Each word in the data below should be copied exactly; the images should not.
------------------------
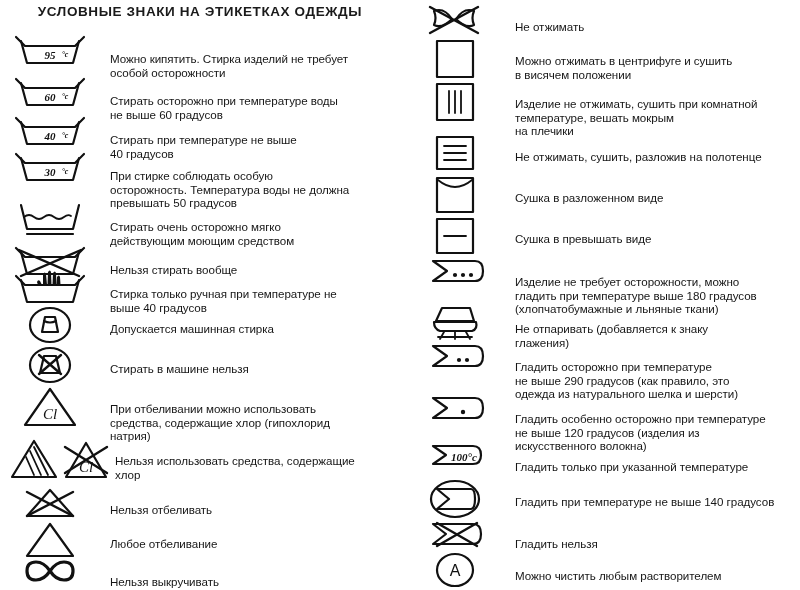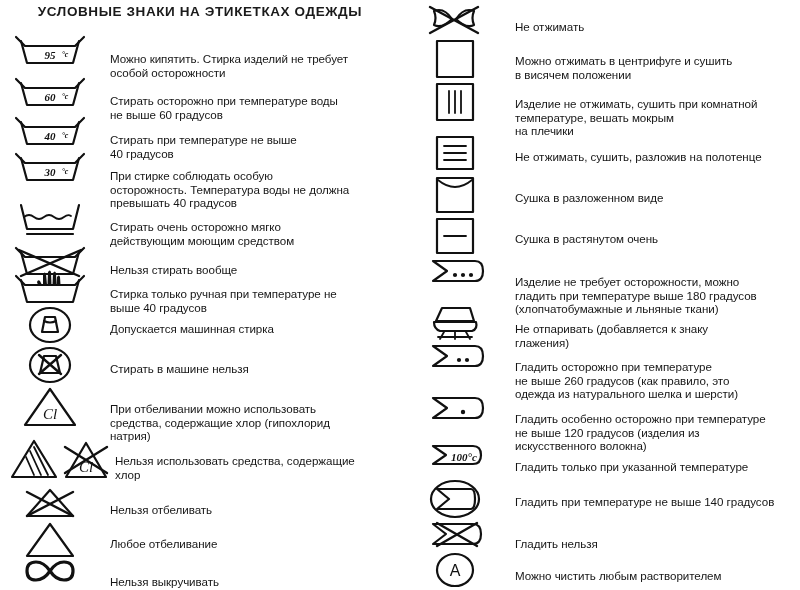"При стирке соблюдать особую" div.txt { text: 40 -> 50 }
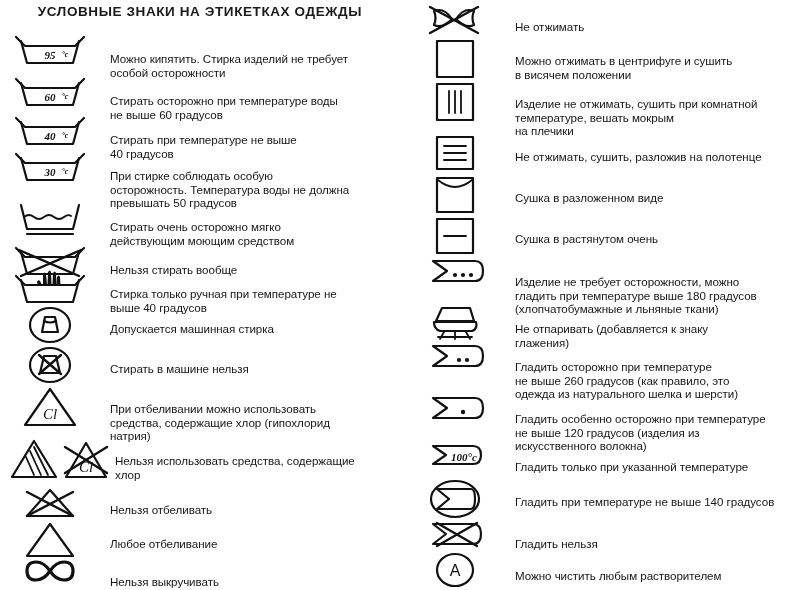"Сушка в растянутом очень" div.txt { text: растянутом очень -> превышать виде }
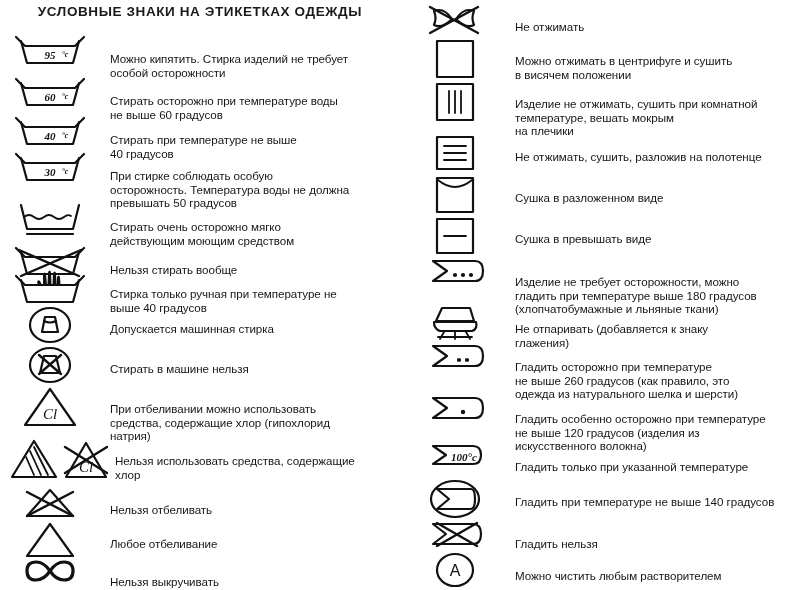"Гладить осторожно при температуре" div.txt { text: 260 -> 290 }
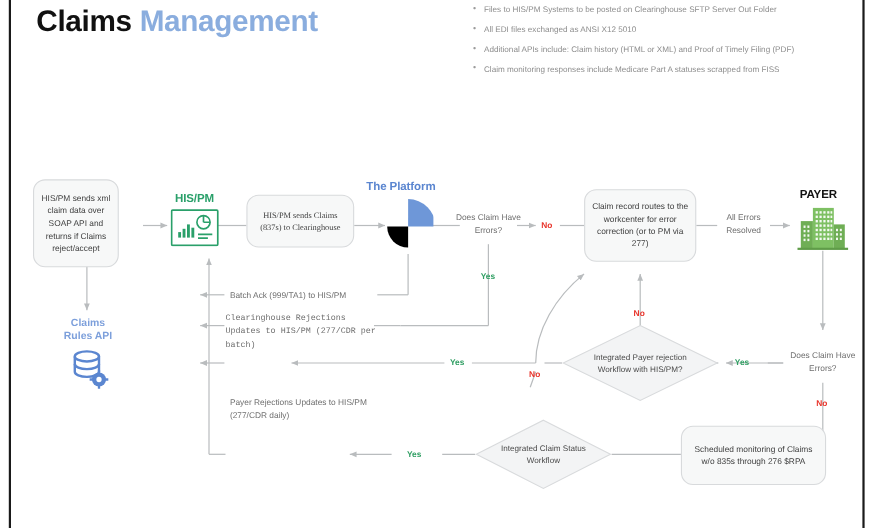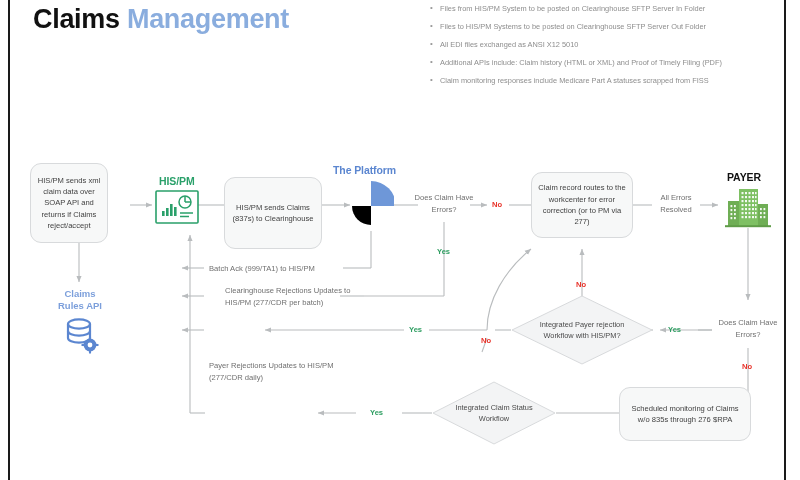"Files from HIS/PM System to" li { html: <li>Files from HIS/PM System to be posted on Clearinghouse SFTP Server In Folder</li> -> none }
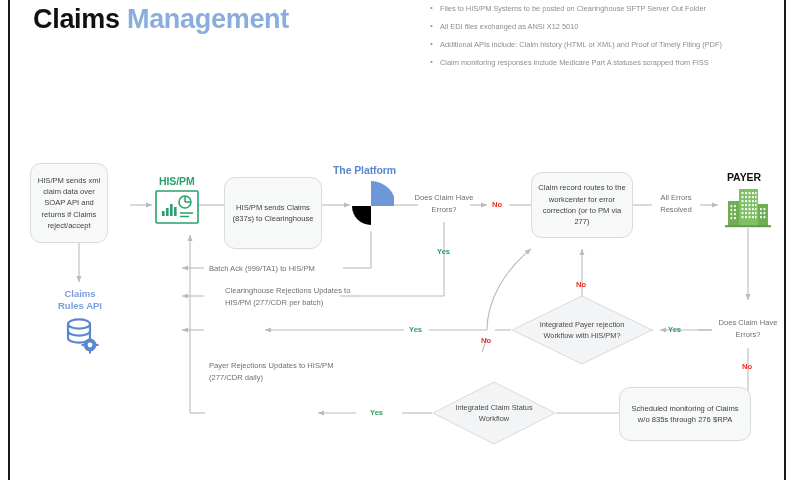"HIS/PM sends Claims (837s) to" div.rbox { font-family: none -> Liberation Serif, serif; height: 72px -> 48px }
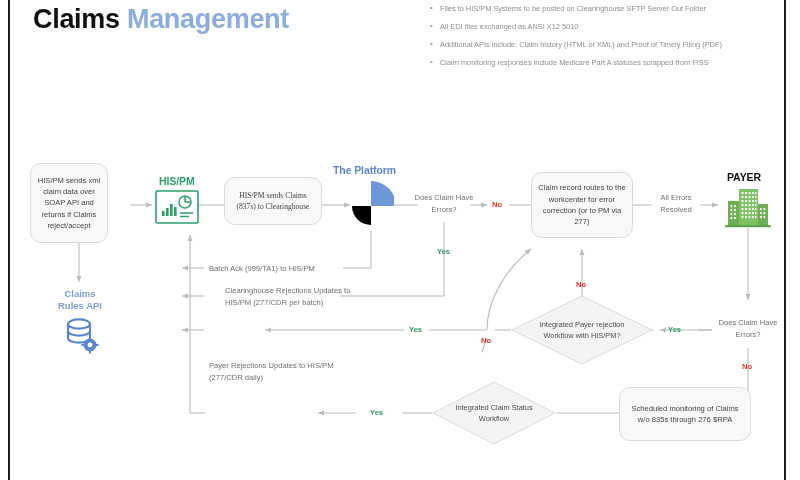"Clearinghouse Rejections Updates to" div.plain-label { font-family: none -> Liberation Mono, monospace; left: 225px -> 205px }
------------------------
## Answer for this exercise
"При стирке соблюдать особую" div.txt { text: 40 -> 50 }
"Сушка в растянутом очень" div.txt { text: растянутом очень -> превышать виде }
"Гладить осторожно при температуре" div.txt { text: 260 -> 290 }
"Files from HIS/PM System to" li { html: <li>Files from HIS/PM System to be posted on Clearinghouse SFTP Server In Folder</li> -> none }
"HIS/PM sends Claims (837s) to" div.rbox { font-family: none -> Liberation Serif, serif; height: 72px -> 48px }
"Clearinghouse Rejections Updates to" div.plain-label { font-family: none -> Liberation Mono, monospace; left: 225px -> 205px }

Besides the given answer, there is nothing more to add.